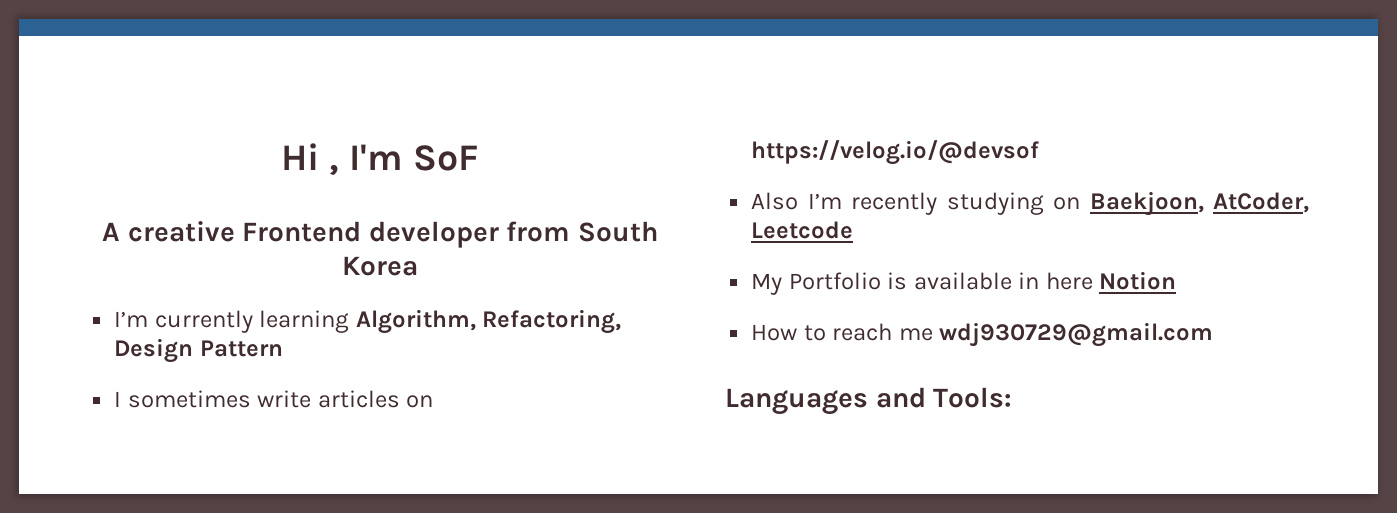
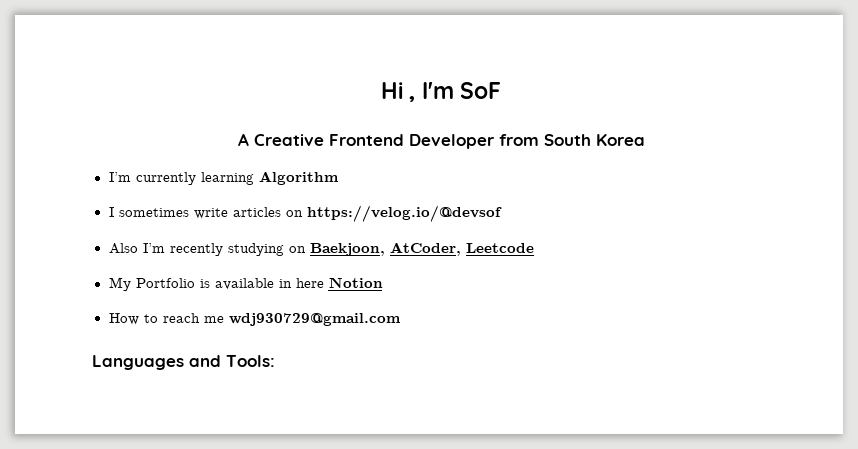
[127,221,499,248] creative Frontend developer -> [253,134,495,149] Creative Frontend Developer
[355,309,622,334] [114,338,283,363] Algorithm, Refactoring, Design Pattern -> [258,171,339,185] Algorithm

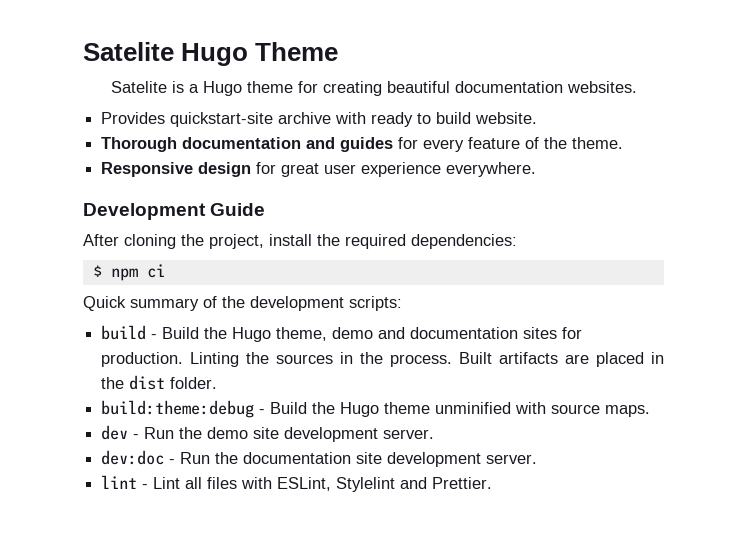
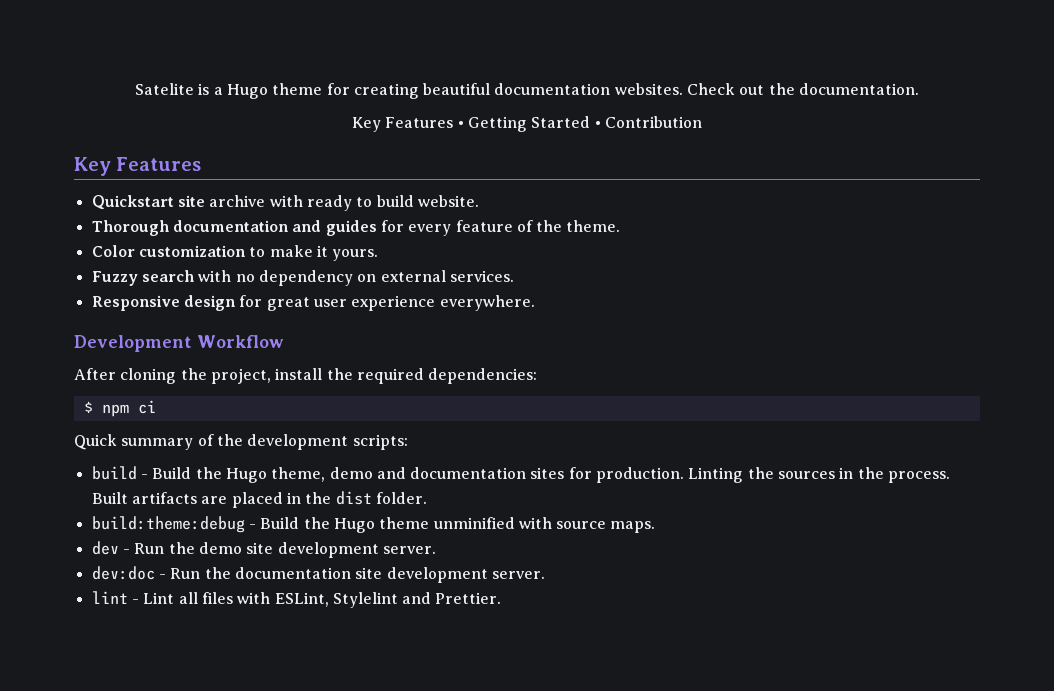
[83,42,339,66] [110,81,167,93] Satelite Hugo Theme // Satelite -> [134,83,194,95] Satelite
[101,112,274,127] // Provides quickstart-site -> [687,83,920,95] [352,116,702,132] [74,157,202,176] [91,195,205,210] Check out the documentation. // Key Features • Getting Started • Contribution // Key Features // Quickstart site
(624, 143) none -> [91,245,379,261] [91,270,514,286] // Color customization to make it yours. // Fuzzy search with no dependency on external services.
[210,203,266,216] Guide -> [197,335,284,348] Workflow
= = = = =
WHAT YOU NEED TO DO:
A picture-free version of all the records, repeated exactly, is what to return.

TASK OUTPUT:
[127,221,499,248] creative Frontend developer -> [253,134,495,149] Creative Frontend Developer
[355,309,622,334] [114,338,283,363] Algorithm, Refactoring, Design Pattern -> [258,171,339,185] Algorithm

[83,42,339,66] [110,81,167,93] Satelite Hugo Theme // Satelite -> [134,83,194,95] Satelite
[101,112,274,127] // Provides quickstart-site -> [687,83,920,95] [352,116,702,132] [74,157,202,176] [91,195,205,210] Check out the documentation. // Key Features • Getting Started • Contribution // Key Features // Quickstart site
(624, 143) none -> [91,245,379,261] [91,270,514,286] // Color customization to make it yours. // Fuzzy search with no dependency on external services.
[210,203,266,216] Guide -> [197,335,284,348] Workflow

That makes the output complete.